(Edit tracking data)
Content starts

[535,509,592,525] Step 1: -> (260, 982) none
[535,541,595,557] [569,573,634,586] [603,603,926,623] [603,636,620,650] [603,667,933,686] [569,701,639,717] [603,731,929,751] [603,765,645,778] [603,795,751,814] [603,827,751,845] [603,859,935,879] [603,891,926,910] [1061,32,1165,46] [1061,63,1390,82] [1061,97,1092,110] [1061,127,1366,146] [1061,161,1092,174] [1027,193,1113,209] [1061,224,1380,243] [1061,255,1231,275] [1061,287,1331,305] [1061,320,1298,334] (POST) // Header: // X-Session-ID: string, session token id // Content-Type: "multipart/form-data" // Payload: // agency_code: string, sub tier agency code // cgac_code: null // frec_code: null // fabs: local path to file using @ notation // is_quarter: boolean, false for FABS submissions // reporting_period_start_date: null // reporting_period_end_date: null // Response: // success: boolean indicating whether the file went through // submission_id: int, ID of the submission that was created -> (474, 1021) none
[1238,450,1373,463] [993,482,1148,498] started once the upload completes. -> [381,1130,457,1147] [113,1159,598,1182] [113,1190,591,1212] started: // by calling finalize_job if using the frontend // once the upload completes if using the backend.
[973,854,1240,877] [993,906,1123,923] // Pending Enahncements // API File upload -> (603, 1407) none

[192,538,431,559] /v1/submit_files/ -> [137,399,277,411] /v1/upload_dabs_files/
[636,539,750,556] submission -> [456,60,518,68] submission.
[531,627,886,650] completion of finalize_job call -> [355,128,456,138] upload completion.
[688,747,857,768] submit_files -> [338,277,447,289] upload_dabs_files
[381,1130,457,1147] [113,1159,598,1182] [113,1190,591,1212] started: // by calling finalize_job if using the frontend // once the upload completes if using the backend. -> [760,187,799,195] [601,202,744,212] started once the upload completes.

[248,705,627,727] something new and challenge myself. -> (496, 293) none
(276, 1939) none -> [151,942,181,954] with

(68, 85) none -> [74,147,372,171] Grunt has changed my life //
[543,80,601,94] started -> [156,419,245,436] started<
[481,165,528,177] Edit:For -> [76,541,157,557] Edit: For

Content ends

What is expected
Exactly and exclusively, repeat the lines from the line that contains "(276, 1939) none -> [151,942,181,954] with" through the end of the records, both ends included.

Exercise answer
(276, 1939) none -> [151,942,181,954] with

(68, 85) none -> [74,147,372,171] Grunt has changed my life //
[543,80,601,94] started -> [156,419,245,436] started<
[481,165,528,177] Edit:For -> [76,541,157,557] Edit: For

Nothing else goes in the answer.